Atanacio was killed on August 27 1999; he was buried on August 28; on August 30 the nation voted for their independence. He was 23 years old.
“He was a great person. He never knew where his father had been taken… but he kept his hope alive,” Gizela said. “He would say ‘when Timor gets independence he may return home, maybe they kept him somewhere in prison nobody knew about. When we get independence he will come home’.”
She says that since gaining independence, life in Timor-Leste has gotten much better and she is optimistic things will continue to improve despite difficult decisions facing the nation.
“We have many justice issues in our country, many people are angry that the government wants to keep a good relationship between Timor and Indonesia by just forgiving those who have killed their brothers and sisters,” Gizela said.
“In many cases the Timorese people know who has killed, there are those who were raped but still alive who know who did it, and yet these people are not taken to trial. This is why many Timorese want to have an International tribunal… to bring justice for the people of Timor.”
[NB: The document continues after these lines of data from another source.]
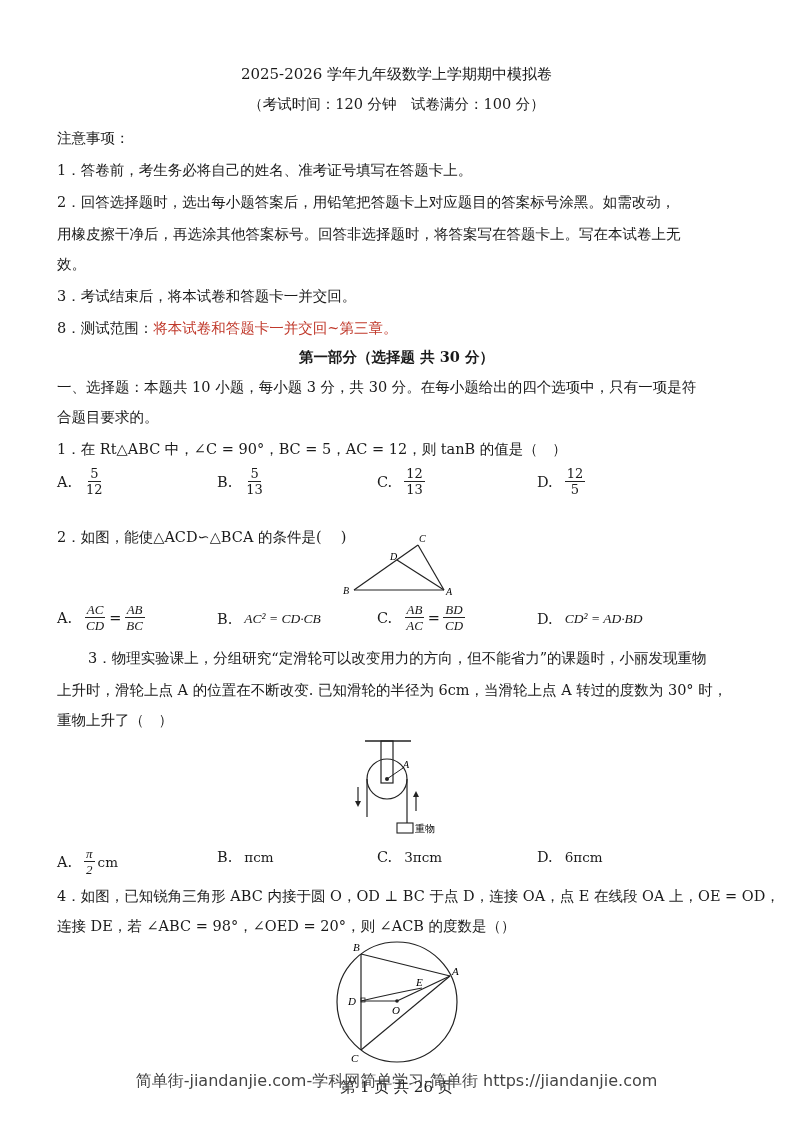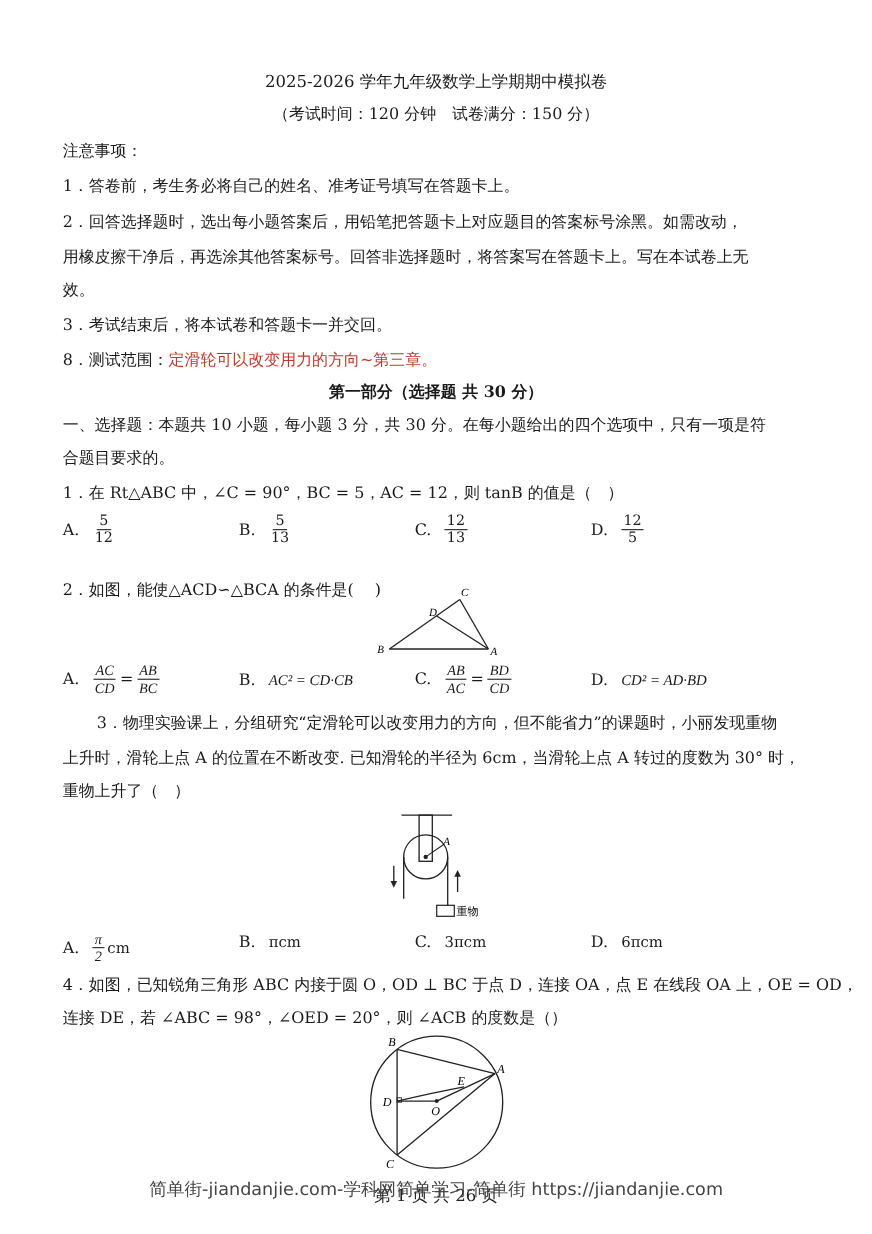--- a/index.html
+++ b/index.html
@@ -25,7 +25,7 @@
 <div class="page">
 
   <div class="line center" style="top:64px;font-size:15px;">2025-2026 学年九年级数学上学期期中模拟卷</div>
-  <div class="line center" style="top:94px;font-size:14.5px;">（考试时间：120 分钟　试卷满分：150 分）</div>
+  <div class="line center" style="top:94px;font-size:14.5px;">（考试时间：120 分钟　试卷满分：100 分）</div>
 
   <div class="line" style="top:128px;">注意事项：</div>
   <div class="line" style="top:160px;">1．答卷前，考生务必将自己的姓名、准考证号填写在答题卡上。</div>

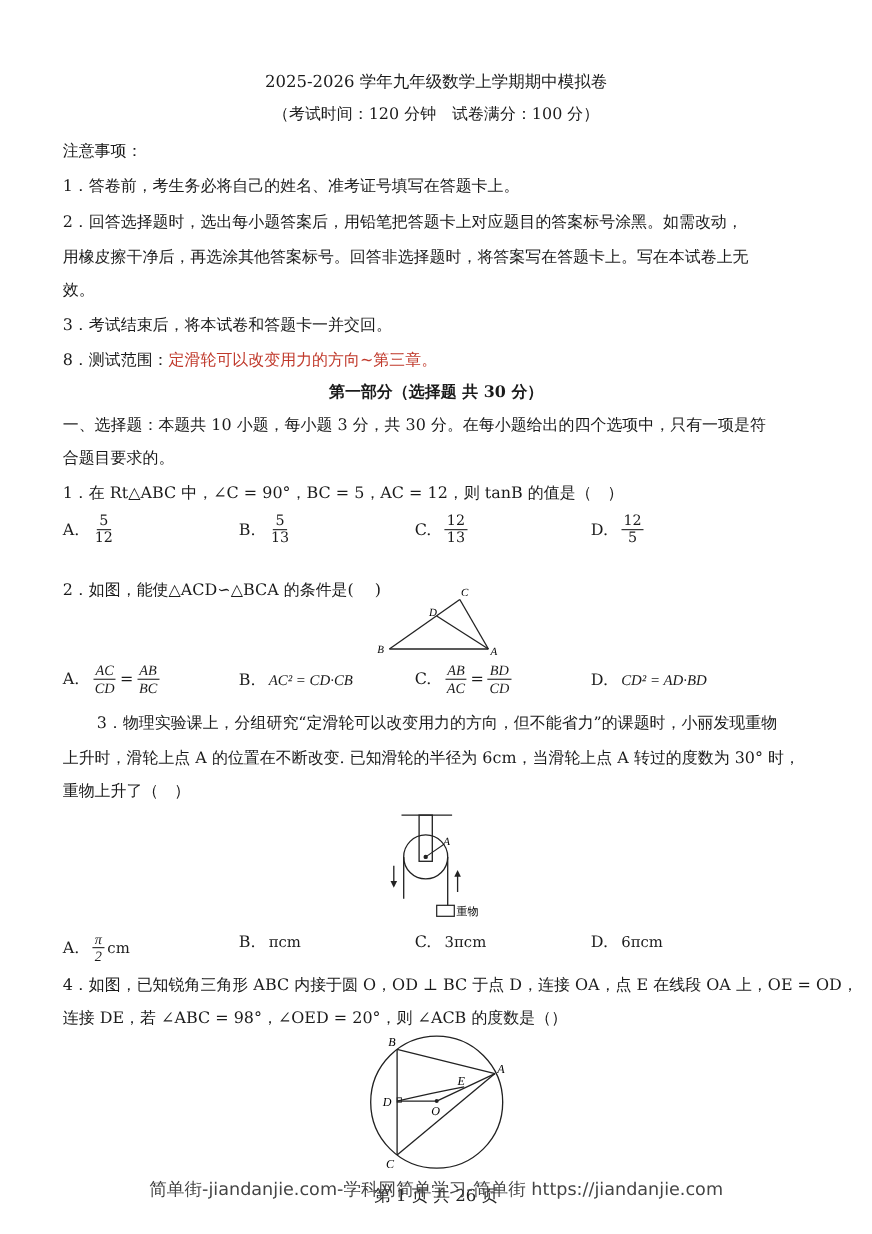--- a/index.html
+++ b/index.html
@@ -34,7 +34,7 @@
   <div class="line" style="top:254px;">效。</div>
   <div class="line" style="top:286px;">3．考试结束后，将本试卷和答题卡一并交回。</div>
   <div class="line" style="top:318px;">
-    <span>8．测试范围：</span><span class="red">定滑轮可以改变用力的方向~第三章。</span>
+    <span>8．测试范围：</span><span class="red">将本试卷和答题卡一并交回~第三章。</span>
   </div>
 
   <div class="line center bold" style="top:347px;">第一部分（选择题 共 30 分）</div>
However there are others who disagree with this course of action, Gizela said. They fear that a tribunal into crimes committed during the occupation will destroy the fragile relationship between Timor and Indonesia.“So far we don’t know what the government is planning,” said Gizela. “For now I’m just focusing on my education, so I can go back to my country and do something good, even if it is only small.”
Before coming to New Zealand Gizela worked with Unicef in Timor doing social work and providing journalists with information and conduct training. On completing her studies she hopes to return to the organisation where she can put her education to good use.
Adrian Hatwell is a post-graduate communications student at AUT University.